Ripercorrendo la parabola del seminatore, il seme è paragonabile anche alla Parola: a seconda di dove cade porta frutto più o meno abbondante, ma non cade senza portare frutto. Alla semina succede il raccolto e la nuova semina implica fiducia e speranza, è quasi un atto di affidamento. Ogni cosa in nuce prende vita da un piccolo seme. La vita, e ciò che nella vita conta, lo si semina. La nostra vita è disseminata da azioni e scelte che producono conseguenze, portano frutti più o meno buoni. Il tutto dipende dalla bontà della semente. Noi vogliamo sempre controllare tutto, siamo convinti che tutto dipende sempre da noi. Ma non è così. Non tutto dipende da noi. C’è
una parte della vita che accade, che “è” al di là delle nostre capacità e delle nostre forze.

Ci sono cose che accadono e crescono in noi e attorno a noi senza che le comprendiamo davvero. In un momento storico di grande incertezza e precarietà, la Scuola è chiamata ad affrontare una difficile sfida: garantire la propria presenza nonostante la distanza, continuare ad essere un faro per i propri studenti nei marosi dell’esistenza, nelle difficoltà e negli scoramenti quotidiani, nella fatica di organizzare, in tempi brevi, un
nuovo modo di ESSERCI, sempre e comunque.

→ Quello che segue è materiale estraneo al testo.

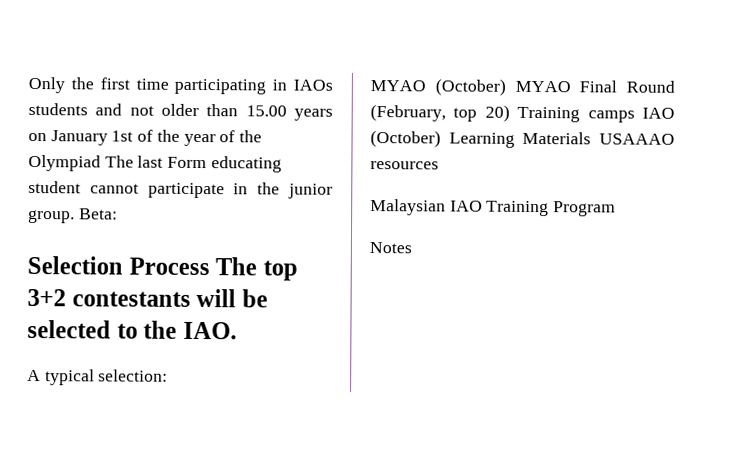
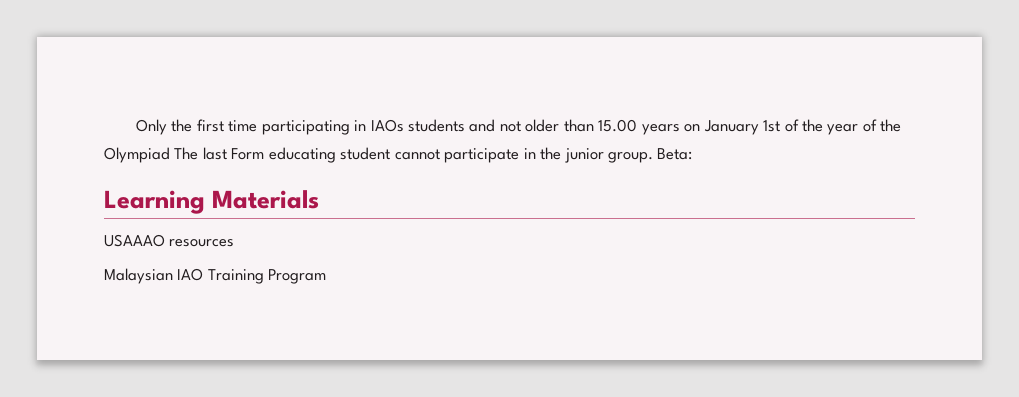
[27,255,298,281] [27,288,268,308] [27,319,237,340] [27,369,169,386] [370,78,675,96] [370,104,675,123] [370,130,441,148] Selection Process The top 3+2 contestants will be selected to the IAO. // A typical selection: // MYAO (October) MYAO Final Round (February, top 20) Training camps IAO (October) -> (693, 154) none
(592, 138) none -> (320, 199) //
[369,242,412,254] // Notes -> (327, 276) none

L’emergenza accentua la rilevanza del servizio scolastico e accresce il bisogno di alunni e di famiglie di tenere il filo della relazione educativa.

La necessità di mantenere la relazione didattica con gli alunni e le alunne, promuovendo la didattica digitale integrata (DDI), viene sottolineata nelle indicazioni del Ministero dell’Istruzione: “mantenere viva la comunità di classe, di scuola e il senso di appartenenza, combattendo il rischio di isolamento e di demotivazione, (mentre) dall’altro lato, è essenziale per non interrompere il percorso di apprendimento”. Cogliamo questa occasione, dunque, per dimostrare che la scuola può esistere anche senza un luogo fisico, senza aule e muri, banchi e odore di gesso, che la scuola è, nella sua profonda essenza, costruzione di senso, flusso di pensieri e concetti, relazioni logiche ed incontro di emozioni.